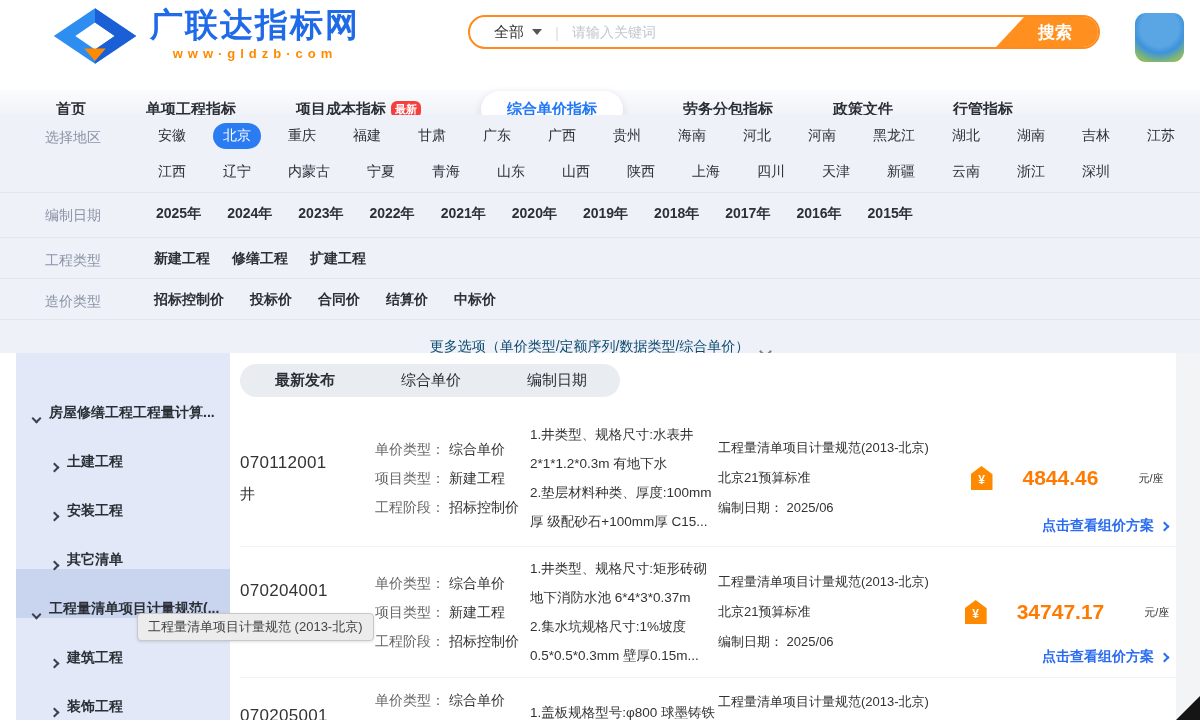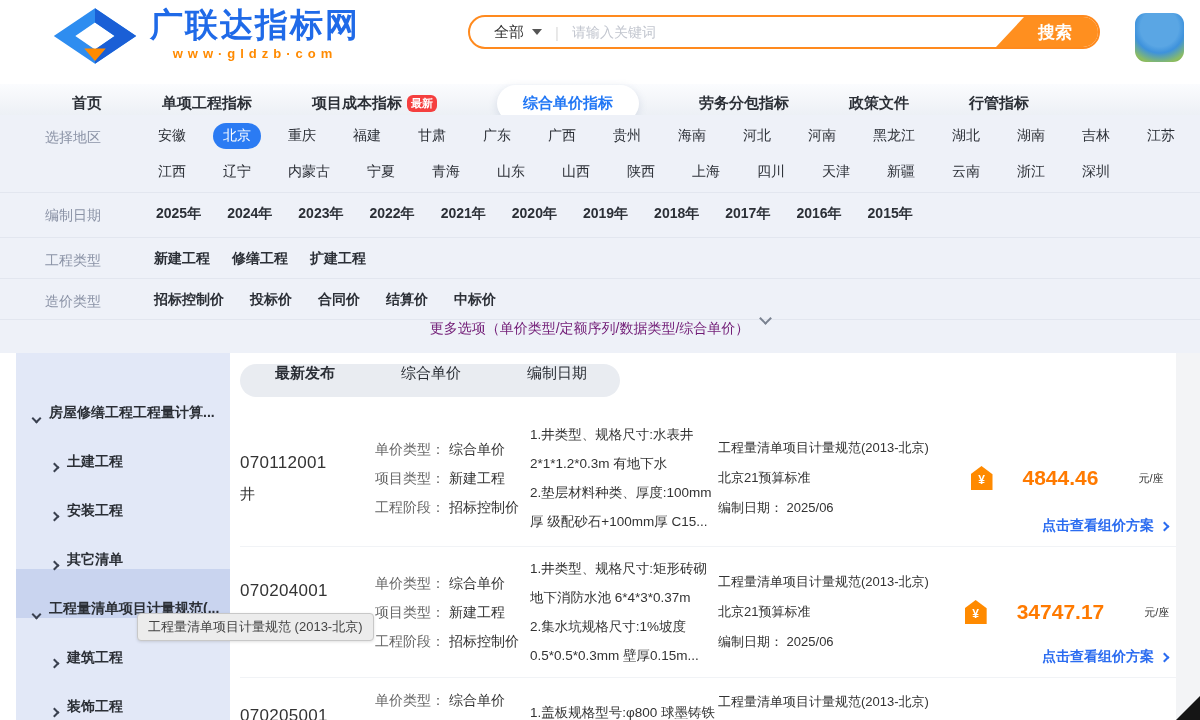--- a/index.html
+++ b/index.html
@@ -24,9 +24,9 @@
   .avatar{position:absolute;right:16px;top:13px;width:49px;height:49px;border-radius:11px;cursor:pointer;
     background:radial-gradient(circle at 50% 30%,#5aa6e4 0 45%,#3e92dc 60%,#8cbd62 85%,#7da84e 100%)}
   
-  .nav{position:absolute;top:84px;left:0;width:1200px;height:40px;
+  .nav{position:absolute;top:90px;left:0;width:1200px;height:40px;
     background:linear-gradient(180deg,#fbfcfe,#e9edf3);border-bottom:1px solid #e6eaf0;
-    display:flex;align-items:center;padding-left:72px;gap:60px}
+    display:flex;align-items:center;padding-left:56px;gap:60px}
   .nav-item{font-size:15px;font-weight:bold;color:#2b2f36;display:flex;align-items:center;gap:5px;
     cursor:pointer;white-space:nowrap}
   .nav-item.active{background:#fff;color:#2177f5;padding:9px 26px;border-radius:22px;

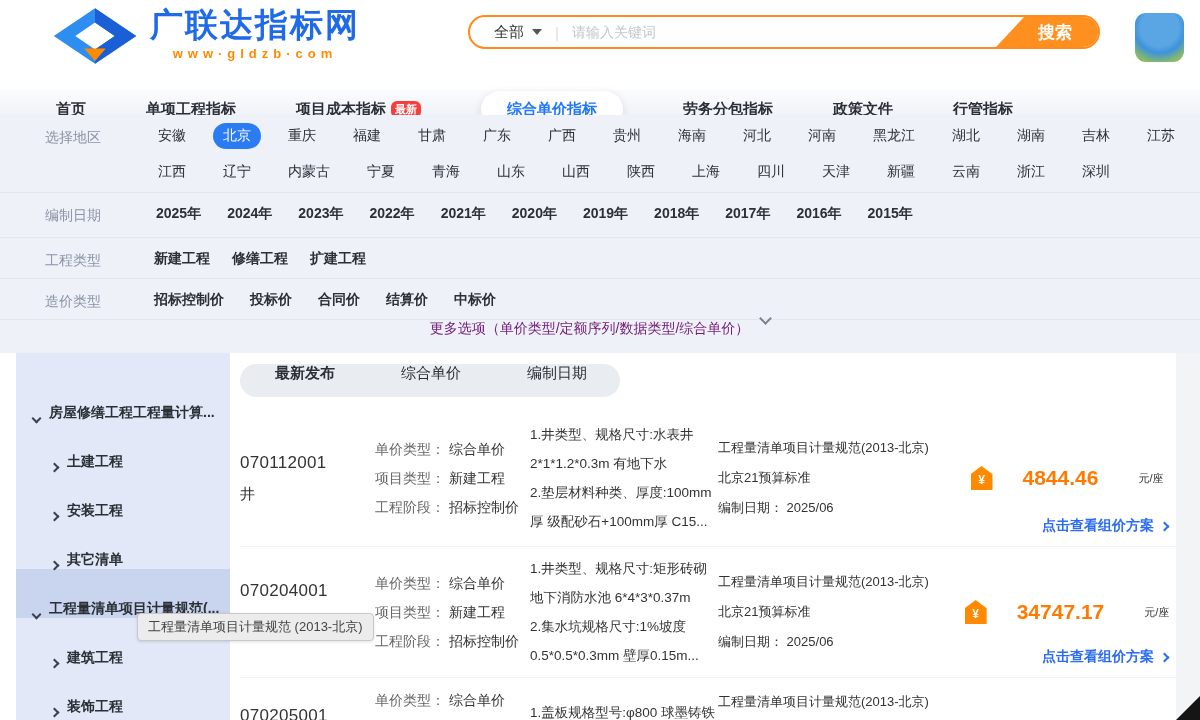--- a/index.html
+++ b/index.html
@@ -50,8 +50,8 @@
   .row-ctype .chip{font-weight:bold;padding:4px 6px}
   .row-date,.row-ptype,.row-ctype{height:41px}
   .row-date{height:45px}
-  .fmore{height:36px;display:flex;align-items:flex-start;justify-content:center;gap:12px;
-    font-size:14px;color:#701a75;cursor:pointer}
+  .fmore{height:36px;display:flex;align-items:flex-end;justify-content:center;gap:12px;
+    font-size:14px;color:#0c4a6e;cursor:pointer}
   .chev-down{width:9px;height:9px;border-right:2px solid #7a8290;border-bottom:2px solid #7a8290;
     transform:rotate(45deg);margin-top:-6px}
   

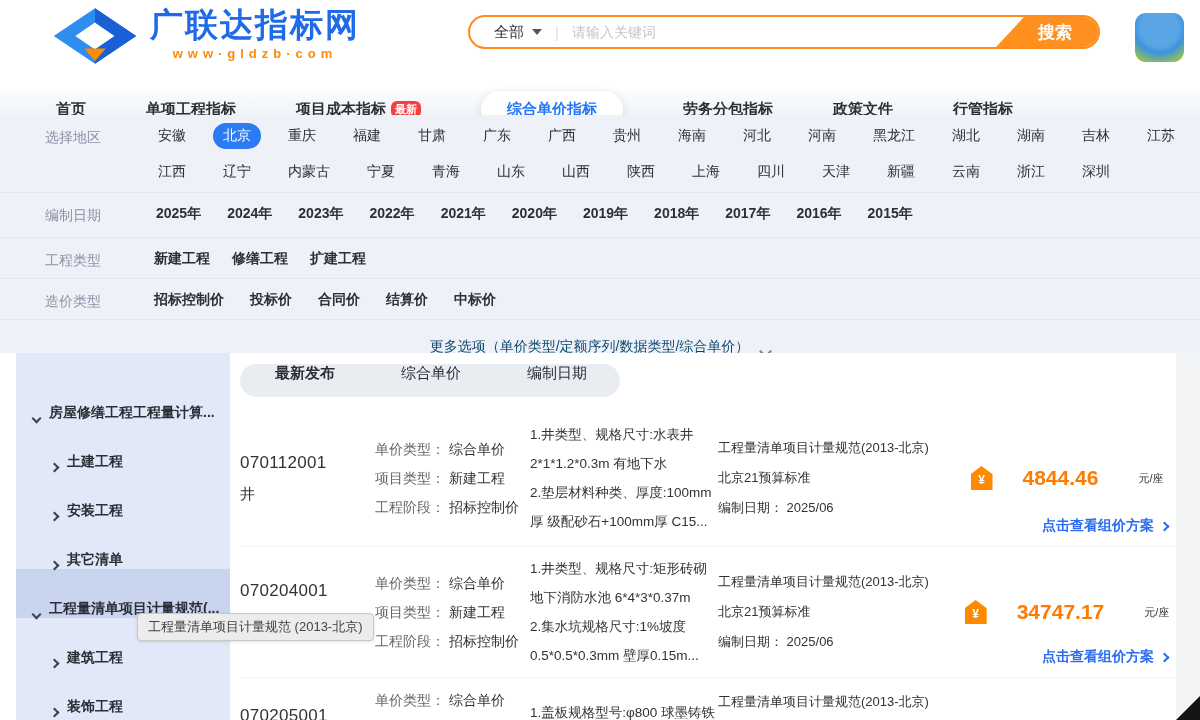--- a/index.html
+++ b/index.html
@@ -70,7 +70,7 @@
     box-shadow:0 1px 3px rgba(0,0,0,.12)}
   .content{position:absolute;left:240px;top:0;width:936px}
   .sort-tabs{margin-top:11px;width:380px;height:33px;background:#e9ecf1;border-radius:17px;
-    display:flex;padding:0 35px;gap:66px}
+    display:flex;align-items:center;padding:0 35px;gap:66px}
   .sort-tab{font-size:15px;color:#2b2f36;cursor:pointer;white-space:nowrap}
   .sort-tab.active{font-weight:bold}
   .rows{margin-top:13px}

=======

- Task description: From top to bottom, restate the records above exactly and omit every picture.

- Solution to this task:
--- a/index.html
+++ b/index.html
@@ -24,9 +24,9 @@
   .avatar{position:absolute;right:16px;top:13px;width:49px;height:49px;border-radius:11px;cursor:pointer;
     background:radial-gradient(circle at 50% 30%,#5aa6e4 0 45%,#3e92dc 60%,#8cbd62 85%,#7da84e 100%)}
   
-  .nav{position:absolute;top:84px;left:0;width:1200px;height:40px;
+  .nav{position:absolute;top:90px;left:0;width:1200px;height:40px;
     background:linear-gradient(180deg,#fbfcfe,#e9edf3);border-bottom:1px solid #e6eaf0;
-    display:flex;align-items:center;padding-left:72px;gap:60px}
+    display:flex;align-items:center;padding-left:56px;gap:60px}
   .nav-item{font-size:15px;font-weight:bold;color:#2b2f36;display:flex;align-items:center;gap:5px;
     cursor:pointer;white-space:nowrap}
   .nav-item.active{background:#fff;color:#2177f5;padding:9px 26px;border-radius:22px;

--- a/index.html
+++ b/index.html
@@ -50,8 +50,8 @@
   .row-ctype .chip{font-weight:bold;padding:4px 6px}
   .row-date,.row-ptype,.row-ctype{height:41px}
   .row-date{height:45px}
-  .fmore{height:36px;display:flex;align-items:flex-start;justify-content:center;gap:12px;
-    font-size:14px;color:#701a75;cursor:pointer}
+  .fmore{height:36px;display:flex;align-items:flex-end;justify-content:center;gap:12px;
+    font-size:14px;color:#0c4a6e;cursor:pointer}
   .chev-down{width:9px;height:9px;border-right:2px solid #7a8290;border-bottom:2px solid #7a8290;
     transform:rotate(45deg);margin-top:-6px}
   

--- a/index.html
+++ b/index.html
@@ -70,7 +70,7 @@
     box-shadow:0 1px 3px rgba(0,0,0,.12)}
   .content{position:absolute;left:240px;top:0;width:936px}
   .sort-tabs{margin-top:11px;width:380px;height:33px;background:#e9ecf1;border-radius:17px;
-    display:flex;padding:0 35px;gap:66px}
+    display:flex;align-items:center;padding:0 35px;gap:66px}
   .sort-tab{font-size:15px;color:#2b2f36;cursor:pointer;white-space:nowrap}
   .sort-tab.active{font-weight:bold}
   .rows{margin-top:13px}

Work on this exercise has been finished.